Hinten, seitlich, vorne … Seit es Zweiräder gibt, tauchten auch Versionen mit dreien auf. Die angestrebten Vorteile waren stets mehr Standfestigkeit, Stabilität und Transportkapazität. Das ging auch nach Erfindung der Motorräder so weiter: Bereits um 1900 brachte der französische Hersteller Dion-Bouton sein Tricyle à pétrole heraus. In Deutschland erfreuten sich Cyklonette, Phänomobil und das Zaschka-Faltauto – an der Grenze zum Kleinwagen wie die englischen Threewheeler – ebenso großer Beliebtheit. In den USA baute Harley Davidson ab 1932 sein Servi-Car – ursprünglich ein Nutzfahrzeug für Handwerker, avancierte es zum Hit für gehbehinderte oder ältere Motorradfans. Alle diese Modelle hatten die klassische Dreirad-Konstellation: zwei Räder hinten, eins vorn. Zur modularen Personenbeförderung kamen Gespanne mit Beiwagen auf, deren drittes Rad an der Seite sitzt. Und am Ende des 20. Jahrhunderts entwickelte BRP den Can-Am Spyder mit einem zentralen Hinterrad und zweien an der Vorderachse. Was aber sind die Besonderheiten, Vor- und Nachteile dieser verschiedenen Konzepte?

 

Threewheeler, zwei Räder hinten, eines vorn

Diese klassische Dreirad-Konstruktion, die man auch von Fahrrädern kennt (Rikschas, Kinder- und Lastenräder), bietet vor allem große Standfestigkeit beim Beladen usw.

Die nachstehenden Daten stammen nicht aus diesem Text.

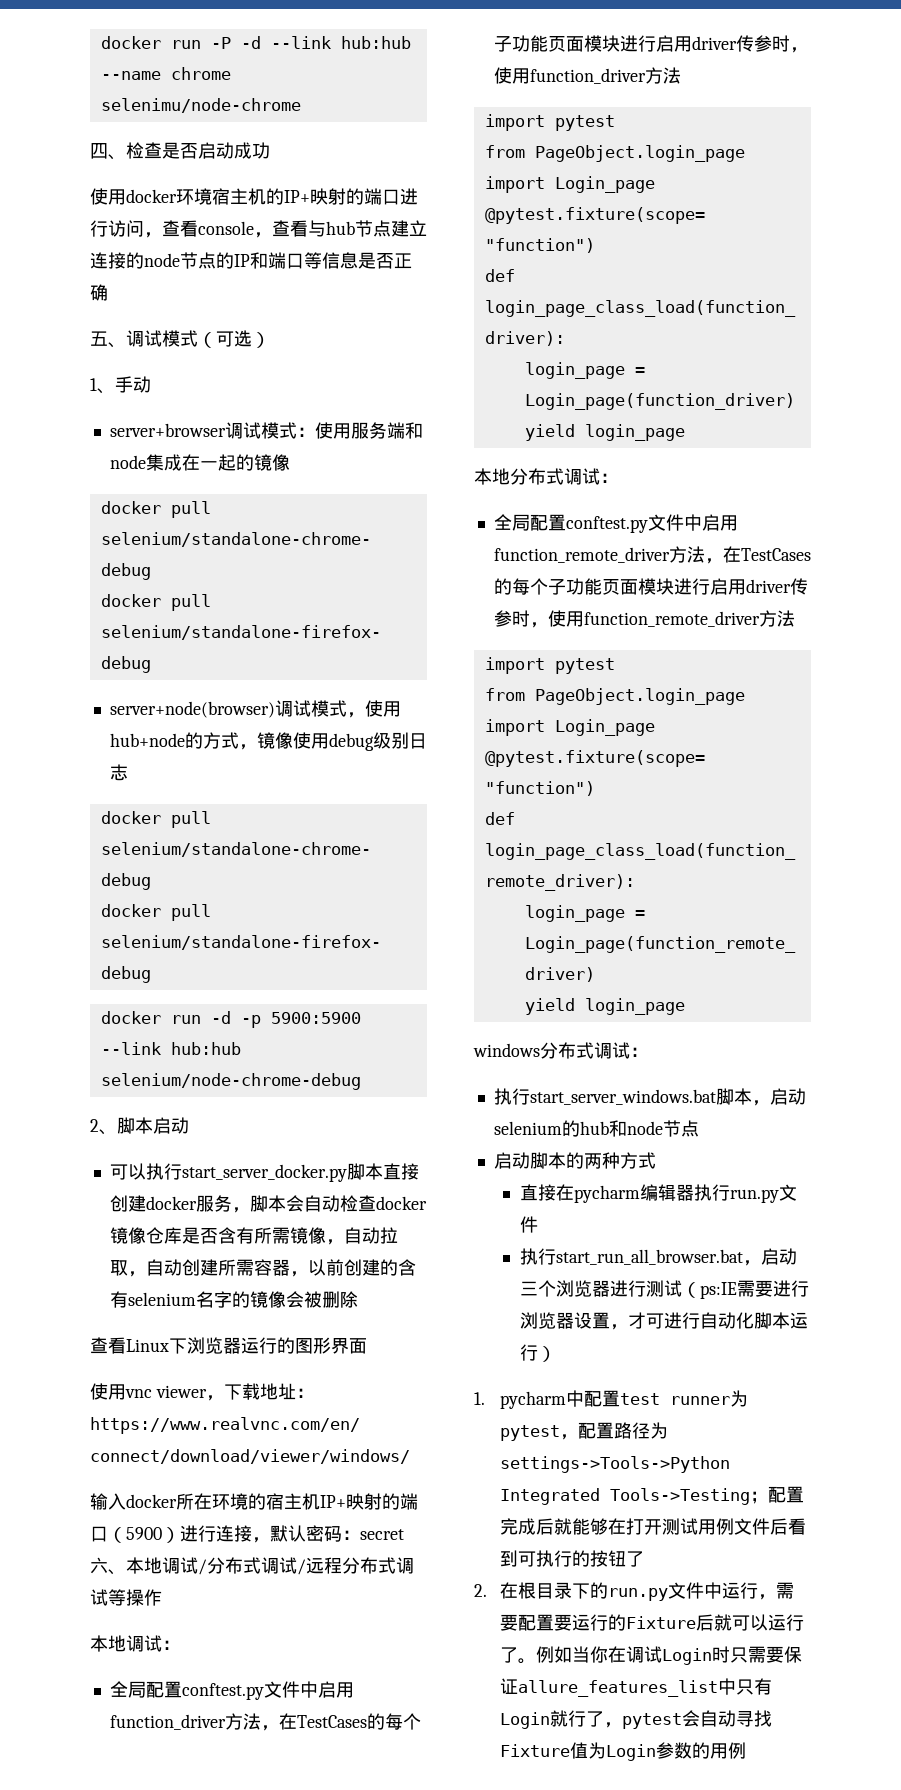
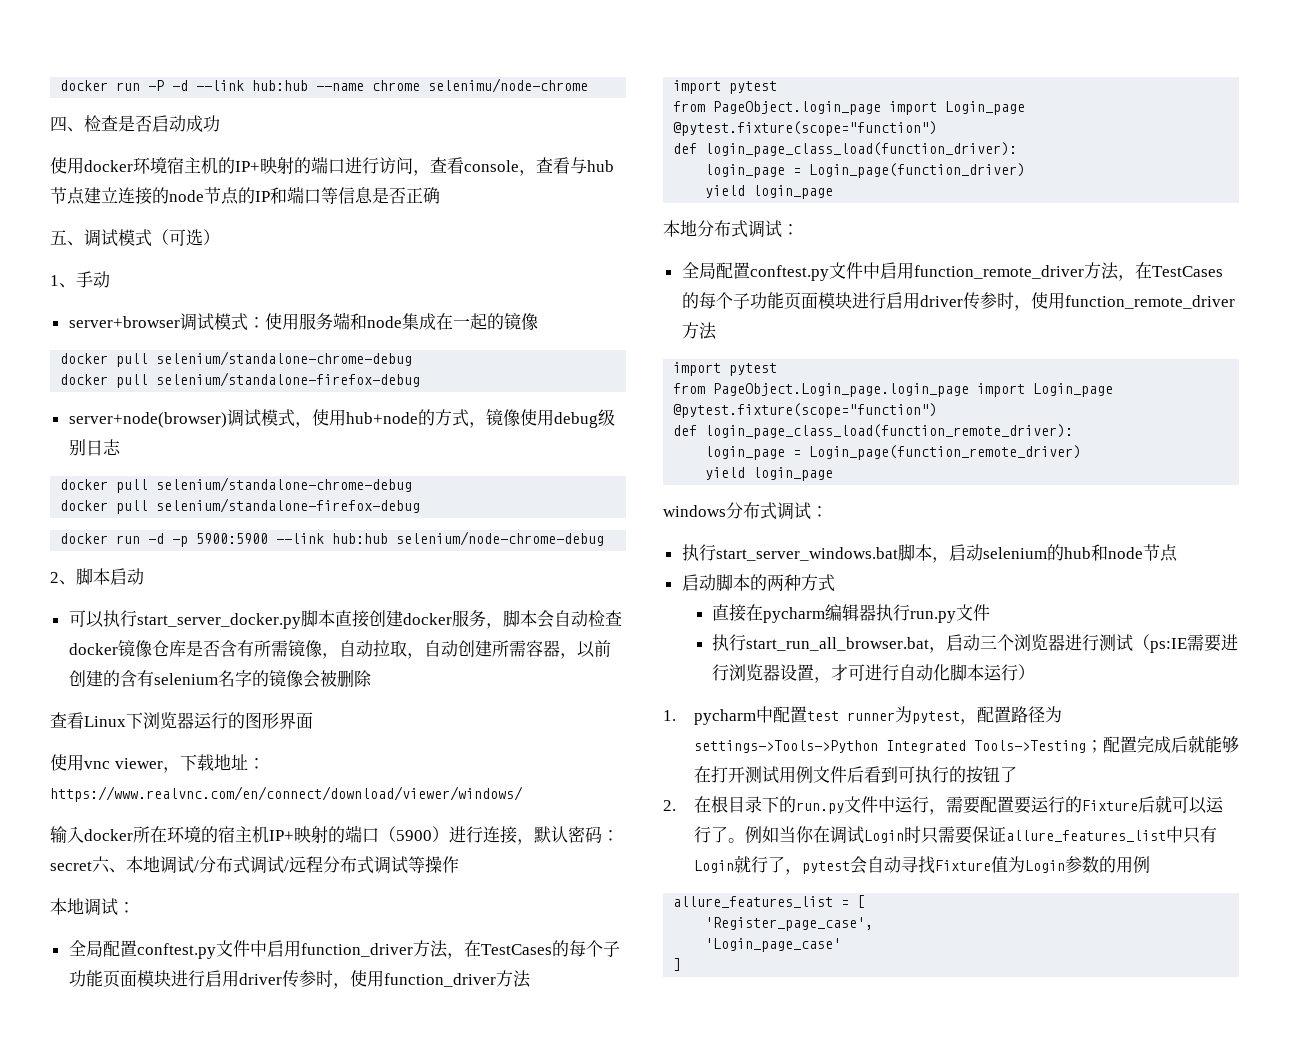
  全局配置conftest.py文件中启用function_remote_driver方法，在TestCases的每个子功能页面模块进行启用driver传参时，使用function_remote_driver方法
  import pytest
- from PageObject.login_page import Login_page
+ from PageObject.Login_page.login_page import Login_page
+ allure_features_list = [
+ 'Register_page_case',
+ 'Login_page_case'
+ ]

Gewicht und Antrieb liegen auf der Hinterachse, das Vorderrad lenkt sich wie bei einem normalen Zweirad. Diese Verteilung kann jedoch leicht zu mangelnder Haftung oder bei starker Beschleunigung gar zum Abheben führen. Das Fahrzeug ist dann nicht mehr steuerbar.

 

Trike, unterschiedliche Konstruktionen

Trike, ein Kunstwort aus dem englischen Tricycle und Bike, wird gemeinhin als die moderne Bezeichnung für sämtliche dreirädrigen Motorräder verwendet. Also auch für die Konstruktionen mit zwei Rädern vorne wie die von Can-Am. Streng genommen versteht der deutsche Gesetzgeber darunter jedoch nur „Fahrzeuge mit einer einspurigen Achse vorne und einer mehrspurigen Achse hinten“ (Quelle: ADAC), also die oben beschriebenen Threewheeler. Lange Zeit fast nur als Sonderanfertigungen (Custom Bike) oder suboptimale Umbauten bestehender Motorradmodelle erhältlich, gibt es sie in den letzten Jahrzehnten auch immer öfter von Grund auf als Trikes konzipiert. Die sesselähnliche Sitzhaltung und der lange Gabellenker dieser Konstruktionen erinnern an den Stil von Choppern. Ob ein Trike in Deutschland mit dem PKW-Führerschein gefahren werden darf, hängt von der Spurbreite ab, die mindestens 460 Millimeter betragen muss. Hat man diese hinten – also nicht vor Augen – darf man nie vergessen, dass das Trike nicht überall hindurch passt wie ein Motorrad.

 

Gespann / Beiwagen, 3. Rad an der Seite

Mit Platz für eine oder zwei zusätzliche Personen war der Beiwagen auch als „das Auto des kleinen Mannes“ bekannt. Heute ist er zum seltenen Nischenprodukt für Liebhaber geworden. Bei Bedarf an das normale Zweirad-Motorrad anmontiert, positioniert er das dritte Rad asymmetrisch auf einer Seite. Dies erfordert einiges Geschick und Mitdenken beim unterschiedlichen Kurvenfahren. Spyder, zwei Räder vorne, eines hinten Die typische Y-Konstruktion der dreirädrigen Motorräder von Can-Am wurde von Schneemobilen inspiriert und sollte deren Fahrspaß auf die Straße bringen. Zusätzlich bietet sie auch einen enormen Sicherheitsvorteil, denn unterstützt von Technogien aus dem Kfz-Bereich sorgt die breite Vorderachse für optimale Stabilität und Bodenhaftung. Beim Beschleunigen, Kurvenfahren und bei allen Straßen- und Witterungsverhältnissen. Daher ist dieses dreirädrige Motorrad mit dem markanten, unverwechselbaren Look optimal für Anfänger.